How to do Gantry Crane Design
A gantry crane for sale uses its own legs for support rather than a beam or other fixture within the facility. Indoor gantry cranes may have a single or multiple girders, with multiple girder models better suited to heavy-duty work. There are four primary styles of gantry crane, each suited to specific applications:
Full gantry cranes.The most popular style, full gantry cranes have two legs that run along a track. That track is typically embedded into the work surface, so trucks, forklifts, and other vehicles can easily cross it.
Semi gantry cranes.This type of gantry crane has one leg. The other side of the crane runs along a track on the wall to save space. Both full and semi gantry cranes are common in heavy-lift manufacturing applications.
Portable gantry cranes.These cranes are fixed on wheels, allowing them to be moved throughout a facility and easily stored out of the way. Portable gantry cranes are best-suited for lighter lifting tasks. Portable gantry cranes are often used to hold a load so workers can easily access it for maintenance or modification. Portable gantry cranes have a myriad of uses in manufacturing and warehouse environments.

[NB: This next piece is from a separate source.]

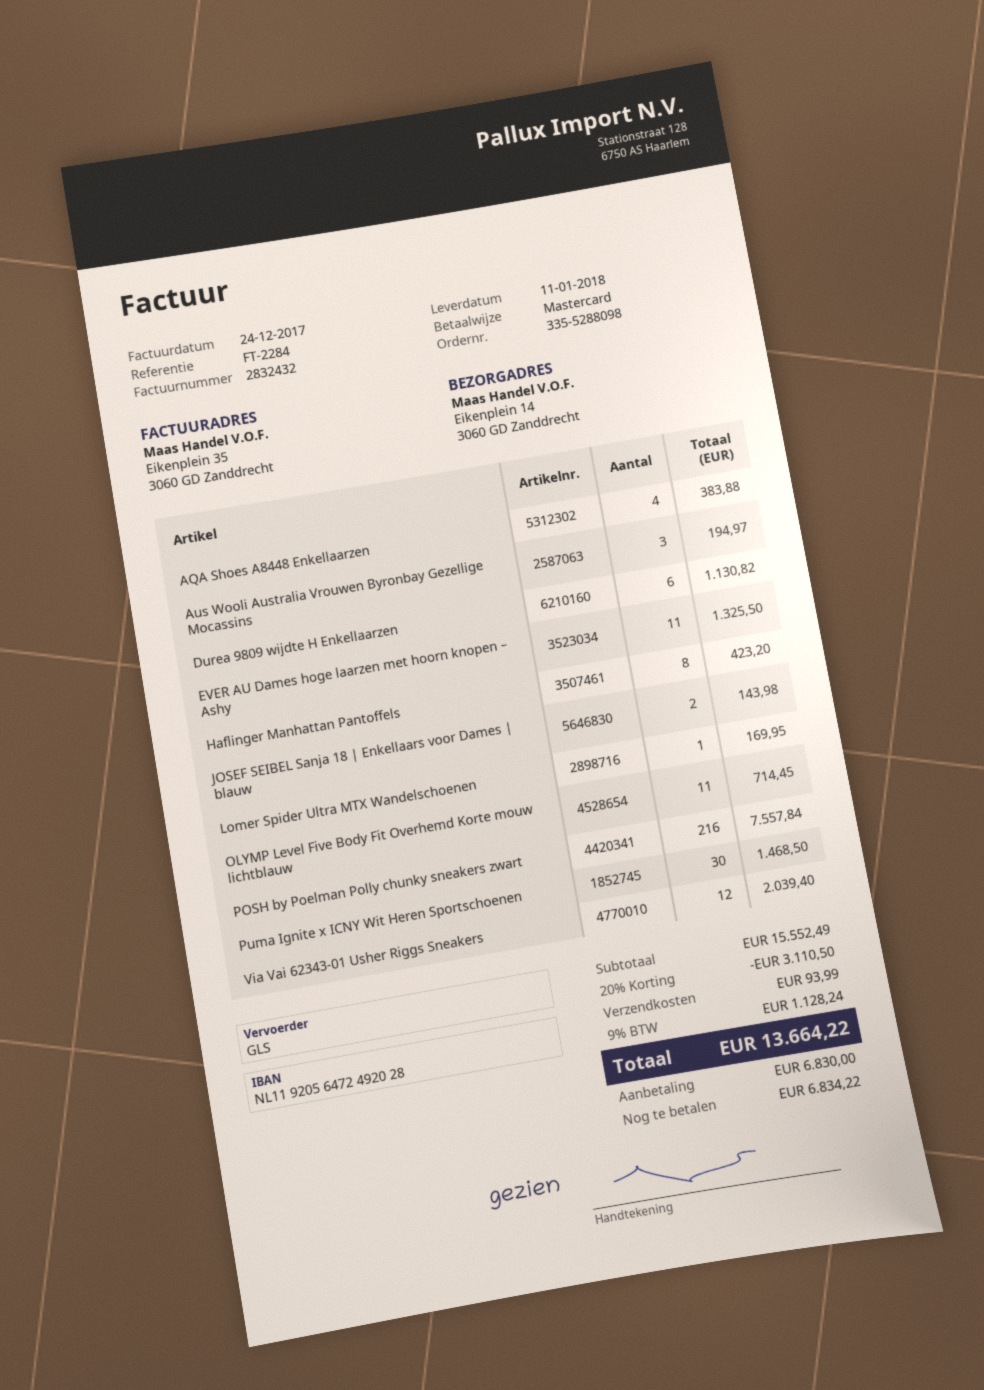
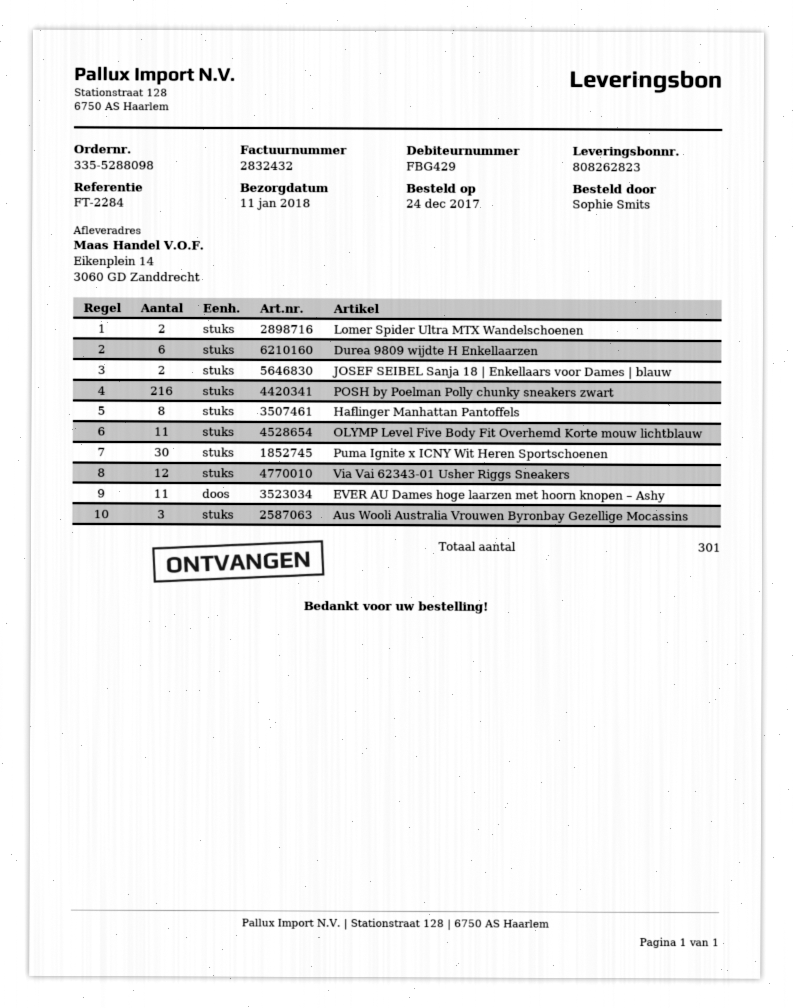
AQA Shoes A8448 Enkellaarzen: 4 -> none
Lomer Spider Ultra MTX Wandelschoenen: 1 -> 2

Adjustable gantry cranes.Another light-duty option, adjustable cranes allow adjustment of the span or the height of the cranes to manage different types of loads. These cranes see frequent use in warehouses and in manufacturing environments with variable loads.
Primary Factors that Affect Gantry Crane Design
It’s important to choose the right crane for the job. Depending upon your application, you may require a custom gantry crane design. This ensures the crane suits its intended working conditions, facility layout, and load requirements. The following factors impact gantry design:
Arm and Span Length
When determining arm and span length, first consider the size of the work area and the size and weight of the maximum load. This is where gantry crane design begins. Determine how big the crane needs to be, and how much weight it must support or lift reliably.
Indoor or Outdoor Use
The operating environment of the crane will determine the ideal materials and finishes used to fabricate its various components. Consider temperature extremes and fluctuations, weather exposure, and harsh operating conditions to help guide the selection of the proper materials and finishing processes.
Fixed or Rotating Axle End Trucks
Indoor cranes typically use fixed axle end trucks because they largely stay in one place. Outdoor cranes may need to move across yards where they can gather dirt and debris that will impact performance. Rotating axle end trucks have fewer parts and use lubrication to block dirt and debris.